There's the actual quality/relevance of the patents....an altogether different matter past raw numbers.

Not to mention how many actually get granted in the end (compared to filed).


IP export earnings vs import expenses (2019):

US = 117 billion USD , 42 billion USD
JPN = 47 billion USD , 26 billion USD
CN = 6.6 billion USD , 34 billion USD

One can do a ROI per patent file/grant for example to get an actual qualitative analysis (and get an idea of number of patents that are mostly inflation).

China is not on an early compounding growth spurt here either, having witnessed a big jump from 2016 to 2017 (1.2 to 4.8 billion)...but having relatively plateaued since (4.8, 5.6 and now 6.6 billion).

BTW, If one wants to know how out of tune the Chinese patent law (internal) system is with the world average, one only need to look at the abroad/resident patent grant ratio...its just about 10%.


Comparing that with other countries shows what seems to be going on at large.

Similar happens with science paper inflation too (if you actually read say a 100 of them at the suitable highest tiers and figure out how many are actually voicing something new rather than quoting each other with a little iteration or even none - a worldwide phenomenon, but the intensity of it varies noticeably by source country).

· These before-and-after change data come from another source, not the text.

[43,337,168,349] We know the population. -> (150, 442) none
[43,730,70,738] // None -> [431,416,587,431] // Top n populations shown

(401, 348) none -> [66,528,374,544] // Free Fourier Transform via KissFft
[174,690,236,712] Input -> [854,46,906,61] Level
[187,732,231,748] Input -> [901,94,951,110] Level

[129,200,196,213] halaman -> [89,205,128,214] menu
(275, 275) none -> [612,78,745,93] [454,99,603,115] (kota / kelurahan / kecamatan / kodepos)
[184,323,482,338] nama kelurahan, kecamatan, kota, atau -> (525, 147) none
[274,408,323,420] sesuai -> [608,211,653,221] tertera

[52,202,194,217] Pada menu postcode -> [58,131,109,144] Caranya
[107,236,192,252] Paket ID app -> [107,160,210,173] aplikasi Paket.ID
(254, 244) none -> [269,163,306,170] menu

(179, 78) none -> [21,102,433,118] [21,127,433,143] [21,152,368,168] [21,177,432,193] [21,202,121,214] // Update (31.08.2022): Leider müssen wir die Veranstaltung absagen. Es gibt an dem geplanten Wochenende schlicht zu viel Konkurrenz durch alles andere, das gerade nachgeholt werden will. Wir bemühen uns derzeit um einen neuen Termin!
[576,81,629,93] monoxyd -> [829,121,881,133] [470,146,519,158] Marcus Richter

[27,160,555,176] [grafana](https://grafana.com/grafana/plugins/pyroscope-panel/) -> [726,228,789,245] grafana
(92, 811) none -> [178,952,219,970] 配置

This (quality disparity) is all part of larger reason that China indulges in massive scale of IP theft, that well-developed countries are now catching onto increasingly

This is also a larger illustration of whenever there is excessive cherrypicking + pushing of 1st glance headline stuff, it is useful counter (depending on time and interest) to dig deeper to 2nd and 3rd layer...you will likely find many residuals of dissonance.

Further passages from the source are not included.